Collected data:
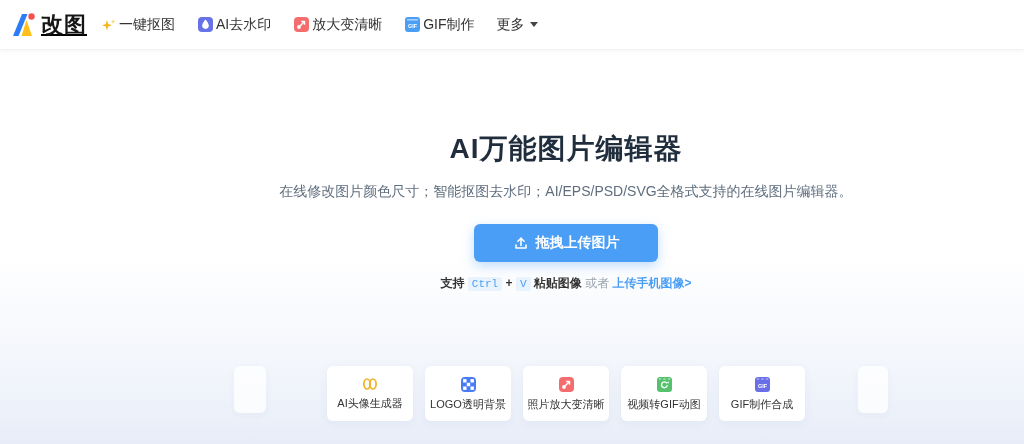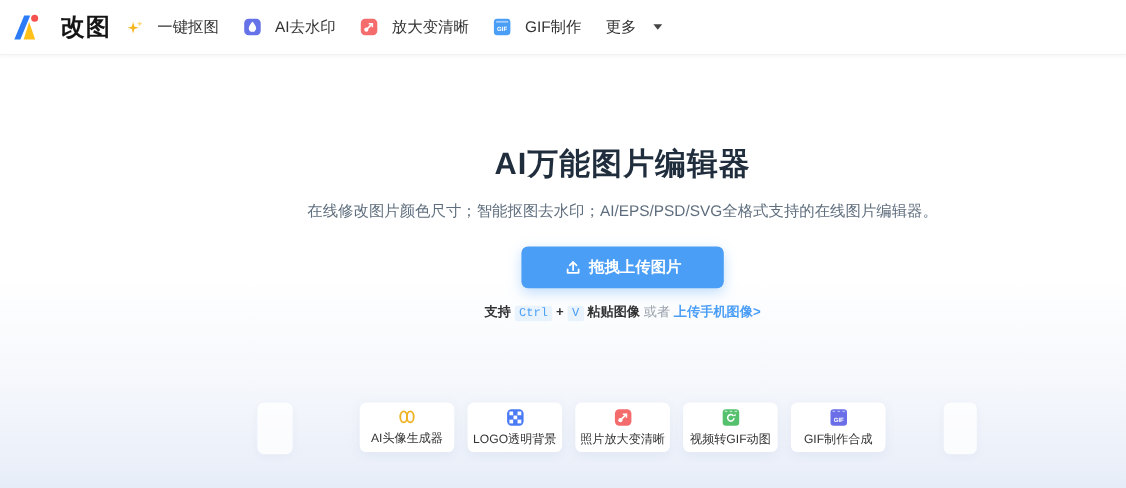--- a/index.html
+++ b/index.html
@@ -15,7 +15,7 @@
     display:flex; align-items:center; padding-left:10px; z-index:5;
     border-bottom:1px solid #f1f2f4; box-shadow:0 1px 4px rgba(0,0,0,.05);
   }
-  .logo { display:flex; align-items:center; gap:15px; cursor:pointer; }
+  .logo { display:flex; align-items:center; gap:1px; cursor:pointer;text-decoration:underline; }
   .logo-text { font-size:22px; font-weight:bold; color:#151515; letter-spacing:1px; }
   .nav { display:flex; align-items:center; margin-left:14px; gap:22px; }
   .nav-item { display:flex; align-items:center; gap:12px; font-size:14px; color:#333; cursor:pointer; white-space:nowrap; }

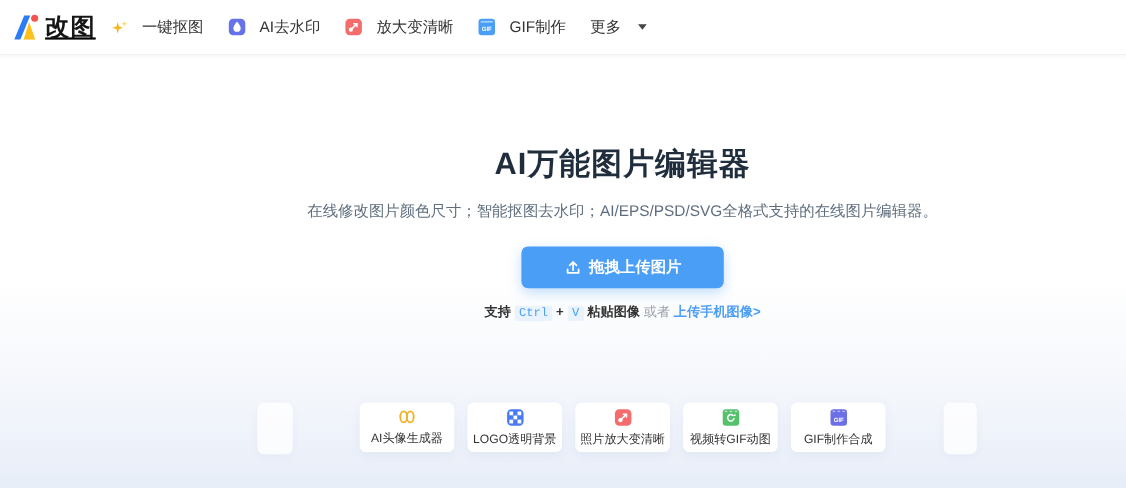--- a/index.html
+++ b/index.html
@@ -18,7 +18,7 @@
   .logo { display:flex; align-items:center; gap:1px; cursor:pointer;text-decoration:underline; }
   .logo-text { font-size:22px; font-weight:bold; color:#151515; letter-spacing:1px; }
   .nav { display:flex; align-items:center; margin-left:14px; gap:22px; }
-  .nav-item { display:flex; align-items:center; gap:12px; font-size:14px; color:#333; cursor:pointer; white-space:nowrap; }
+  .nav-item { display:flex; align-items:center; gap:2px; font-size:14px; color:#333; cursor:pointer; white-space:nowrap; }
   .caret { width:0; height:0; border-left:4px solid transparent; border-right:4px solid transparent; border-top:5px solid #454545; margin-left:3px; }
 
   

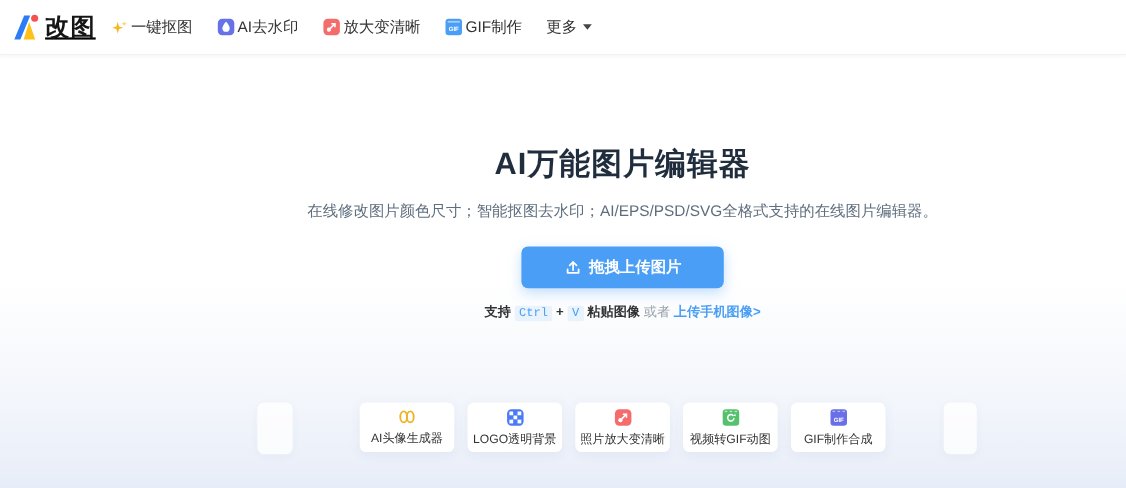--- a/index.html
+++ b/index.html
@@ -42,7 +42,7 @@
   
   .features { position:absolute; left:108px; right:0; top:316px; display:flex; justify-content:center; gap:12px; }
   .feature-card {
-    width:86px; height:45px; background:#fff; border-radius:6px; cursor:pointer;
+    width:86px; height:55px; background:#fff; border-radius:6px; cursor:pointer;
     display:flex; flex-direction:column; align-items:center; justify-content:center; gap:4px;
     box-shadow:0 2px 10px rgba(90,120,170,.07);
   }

§ **WHAT IS NEEDED**:
Without changing a word, transcribe all of the data and omit its images.

§ **RESPONSE BELOW**:
--- a/index.html
+++ b/index.html
@@ -15,7 +15,7 @@
     display:flex; align-items:center; padding-left:10px; z-index:5;
     border-bottom:1px solid #f1f2f4; box-shadow:0 1px 4px rgba(0,0,0,.05);
   }
-  .logo { display:flex; align-items:center; gap:15px; cursor:pointer; }
+  .logo { display:flex; align-items:center; gap:1px; cursor:pointer;text-decoration:underline; }
   .logo-text { font-size:22px; font-weight:bold; color:#151515; letter-spacing:1px; }
   .nav { display:flex; align-items:center; margin-left:14px; gap:22px; }
   .nav-item { display:flex; align-items:center; gap:12px; font-size:14px; color:#333; cursor:pointer; white-space:nowrap; }

--- a/index.html
+++ b/index.html
@@ -18,7 +18,7 @@
   .logo { display:flex; align-items:center; gap:1px; cursor:pointer;text-decoration:underline; }
   .logo-text { font-size:22px; font-weight:bold; color:#151515; letter-spacing:1px; }
   .nav { display:flex; align-items:center; margin-left:14px; gap:22px; }
-  .nav-item { display:flex; align-items:center; gap:12px; font-size:14px; color:#333; cursor:pointer; white-space:nowrap; }
+  .nav-item { display:flex; align-items:center; gap:2px; font-size:14px; color:#333; cursor:pointer; white-space:nowrap; }
   .caret { width:0; height:0; border-left:4px solid transparent; border-right:4px solid transparent; border-top:5px solid #454545; margin-left:3px; }
 
   

--- a/index.html
+++ b/index.html
@@ -42,7 +42,7 @@
   
   .features { position:absolute; left:108px; right:0; top:316px; display:flex; justify-content:center; gap:12px; }
   .feature-card {
-    width:86px; height:45px; background:#fff; border-radius:6px; cursor:pointer;
+    width:86px; height:55px; background:#fff; border-radius:6px; cursor:pointer;
     display:flex; flex-direction:column; align-items:center; justify-content:center; gap:4px;
     box-shadow:0 2px 10px rgba(90,120,170,.07);
   }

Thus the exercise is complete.